Data excerpts: Begin
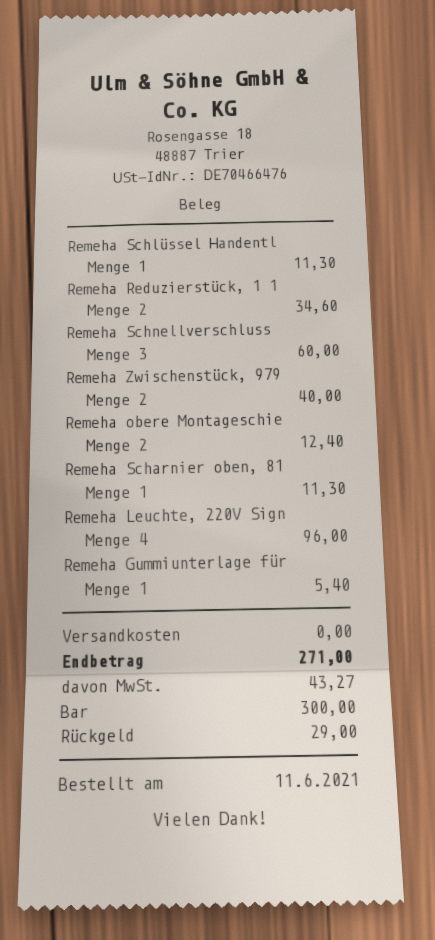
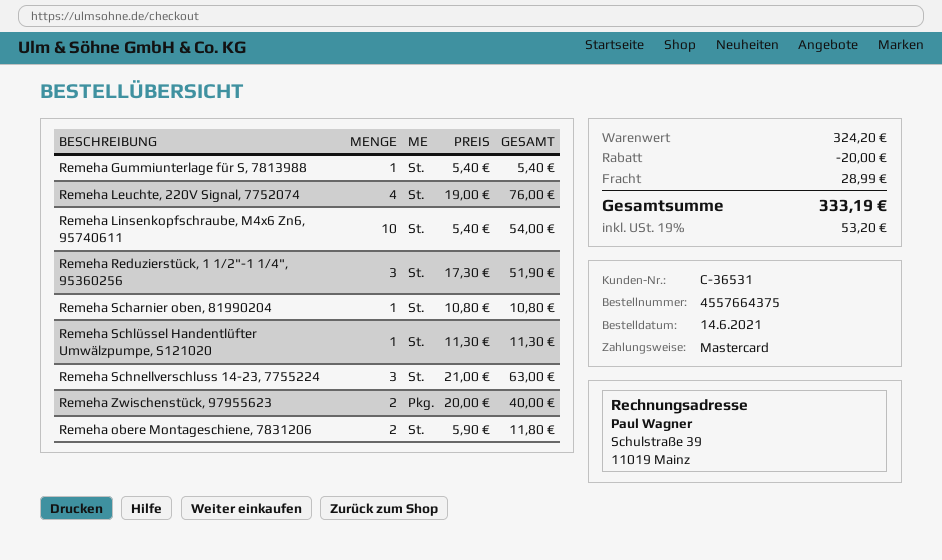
order date: 2021-06-11 -> 2021-06-14
payment method: cash -> Mastercard
Remeha Reduzierstück, 1 1: 2 for 34.60 -> 3 for 51.90
Remeha Schnellverschluss: 3 for 60.00 -> 3 for 63.00
Remeha obere Montageschie: 2 for 12.40 -> 2 for 11.80
Remeha Scharnier oben, 81: 1 for 11.30 -> 1 for 10.80
Remeha Leuchte, 220V Sign: 4 for 96.00 -> 4 for 76.00
Remeha Linsenkopfschraube, M4x6 Zn6, 95740611: none -> 10 for 54.00
discount: none -> 20.00
shipping: 0.00 -> 28.99
tax: 43.27 -> 53.20
total: 271.00 -> 333.19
Data excerpts: End
## Problem to solve
Start at the line with "shipping: 0.00 -> 28.99" and stop at the end of the records. Write those lines out exactly and add nothing.

## Your solution
shipping: 0.00 -> 28.99
tax: 43.27 -> 53.20
total: 271.00 -> 333.19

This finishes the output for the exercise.